INPUT DATA
──────
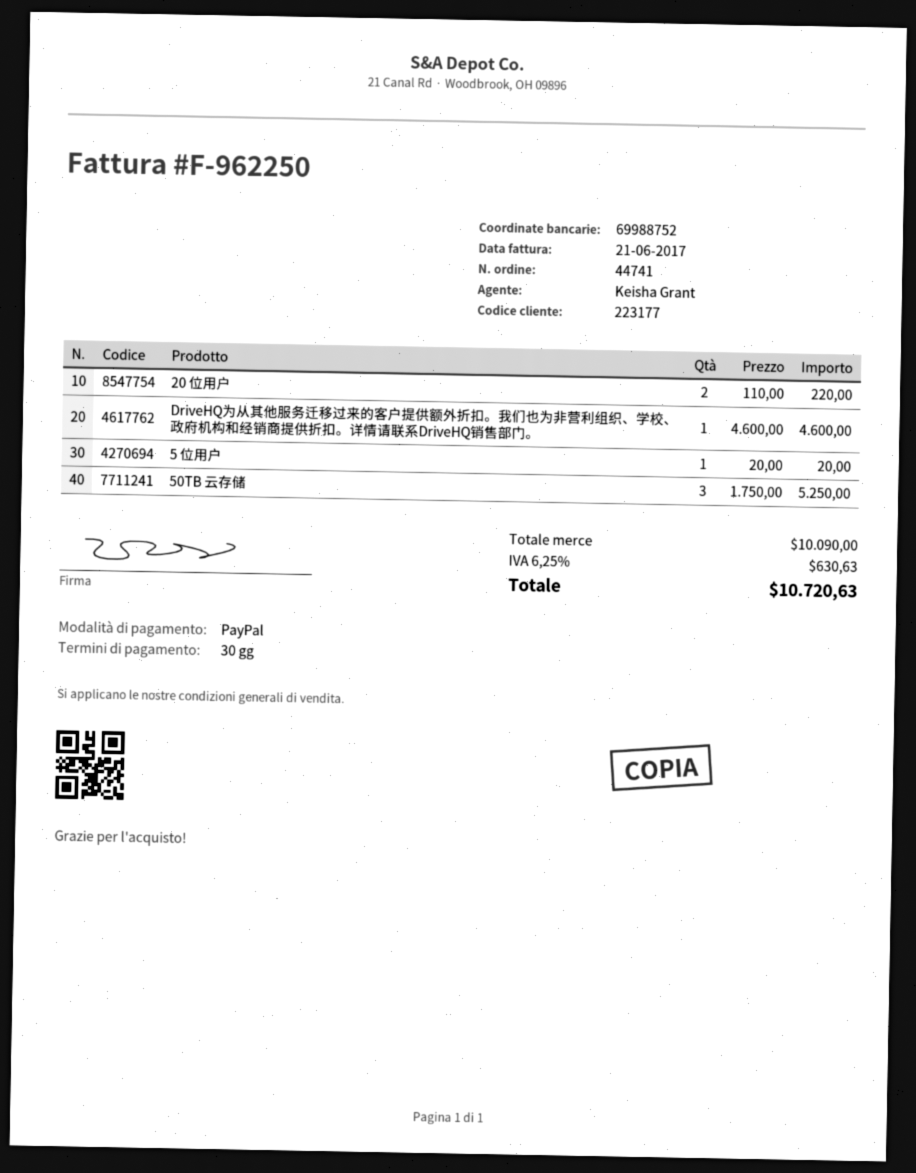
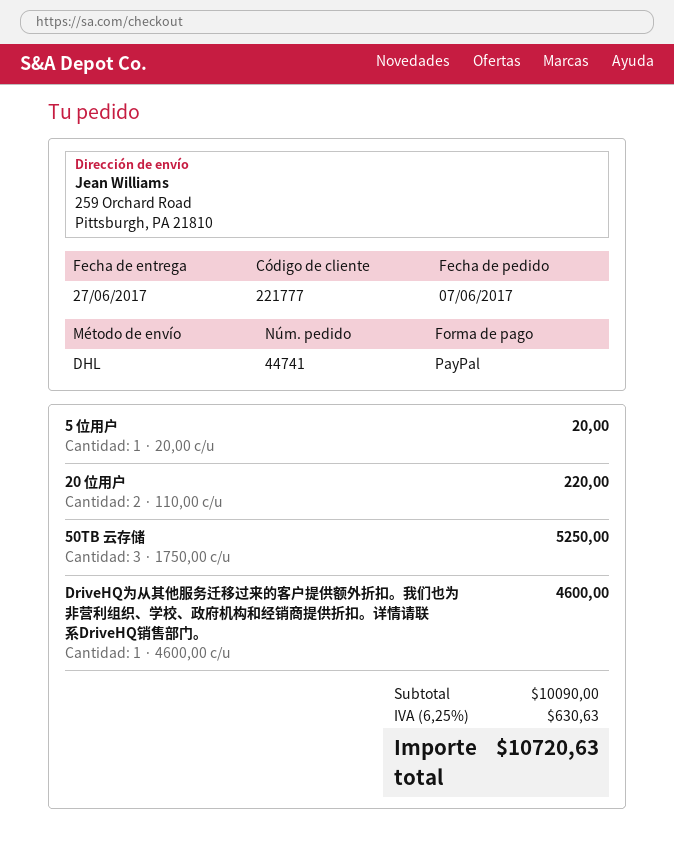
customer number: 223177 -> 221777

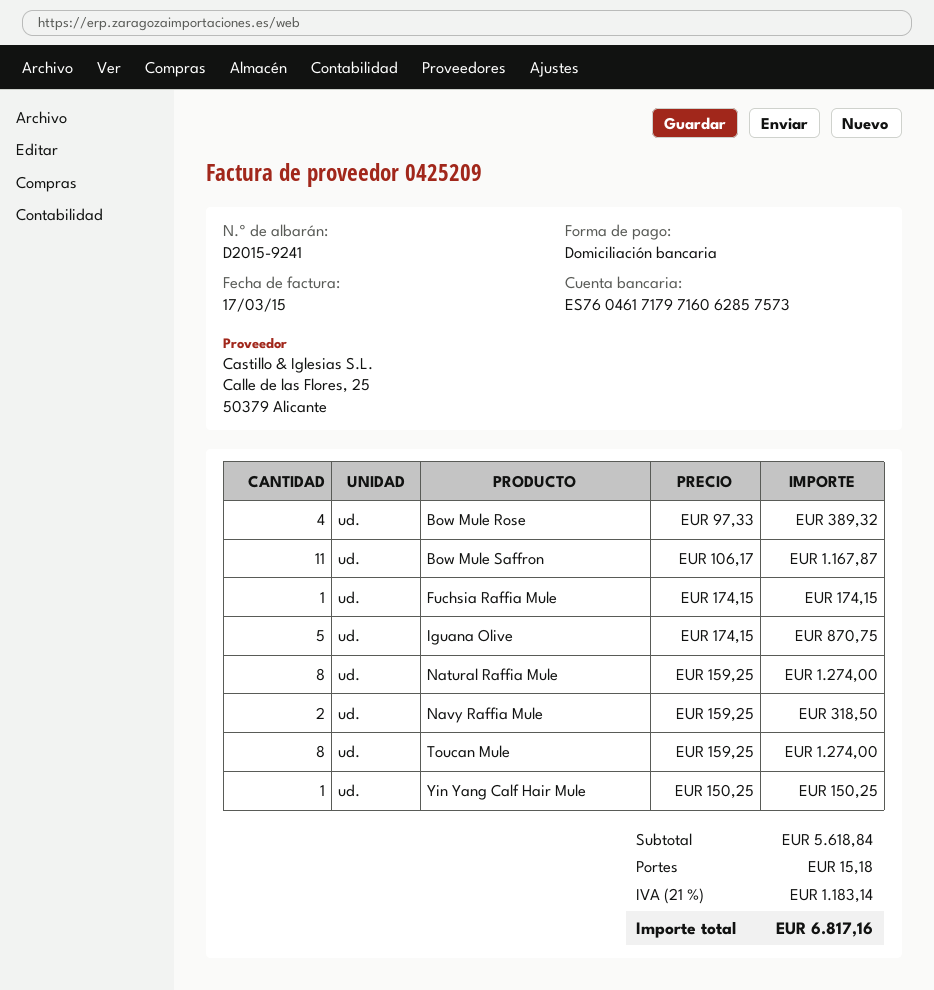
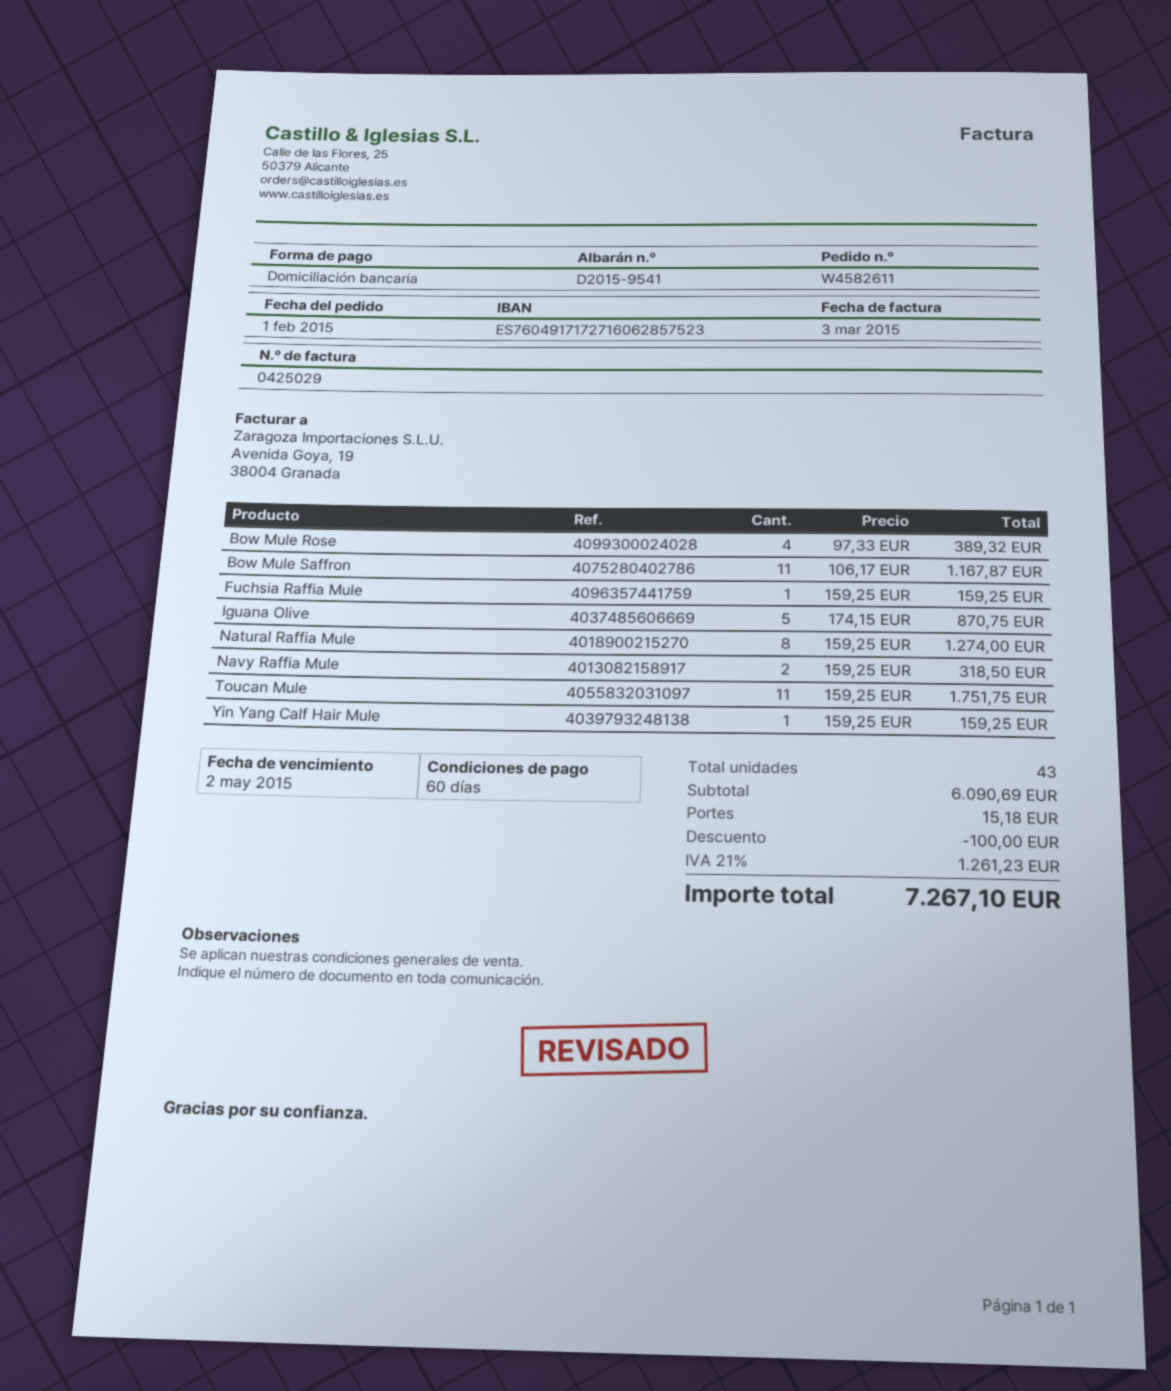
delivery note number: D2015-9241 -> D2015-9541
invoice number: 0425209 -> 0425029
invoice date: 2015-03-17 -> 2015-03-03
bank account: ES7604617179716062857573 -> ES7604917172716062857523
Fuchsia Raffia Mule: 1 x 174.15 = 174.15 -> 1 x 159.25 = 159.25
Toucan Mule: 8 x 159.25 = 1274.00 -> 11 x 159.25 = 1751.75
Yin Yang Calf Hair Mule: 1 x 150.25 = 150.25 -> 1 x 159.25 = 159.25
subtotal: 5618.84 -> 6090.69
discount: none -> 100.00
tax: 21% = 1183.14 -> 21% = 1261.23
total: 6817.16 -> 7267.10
──────
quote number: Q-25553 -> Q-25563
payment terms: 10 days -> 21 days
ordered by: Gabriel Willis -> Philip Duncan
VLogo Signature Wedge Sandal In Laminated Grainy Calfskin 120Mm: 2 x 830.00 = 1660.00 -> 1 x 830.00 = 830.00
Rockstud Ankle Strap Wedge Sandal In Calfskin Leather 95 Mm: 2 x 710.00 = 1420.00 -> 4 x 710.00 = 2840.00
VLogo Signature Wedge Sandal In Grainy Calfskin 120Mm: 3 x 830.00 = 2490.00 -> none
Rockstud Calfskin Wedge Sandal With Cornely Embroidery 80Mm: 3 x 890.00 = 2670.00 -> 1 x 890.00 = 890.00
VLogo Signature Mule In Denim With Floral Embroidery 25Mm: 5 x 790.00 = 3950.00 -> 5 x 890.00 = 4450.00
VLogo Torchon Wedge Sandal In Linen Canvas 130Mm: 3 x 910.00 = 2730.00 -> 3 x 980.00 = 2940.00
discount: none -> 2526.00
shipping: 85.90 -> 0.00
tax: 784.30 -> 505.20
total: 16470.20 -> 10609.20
──────
EXERCISE
Take the lines above from the one containing "VLogo Torchon Wedge" to the one containing "total: 16470.20 -> 10609.20" and retype them exactly, both ends included, with nothing added.

COMPLETED TASK
VLogo Torchon Wedge Sandal In Linen Canvas 130Mm: 3 x 910.00 = 2730.00 -> 3 x 980.00 = 2940.00
discount: none -> 2526.00
shipping: 85.90 -> 0.00
tax: 784.30 -> 505.20
total: 16470.20 -> 10609.20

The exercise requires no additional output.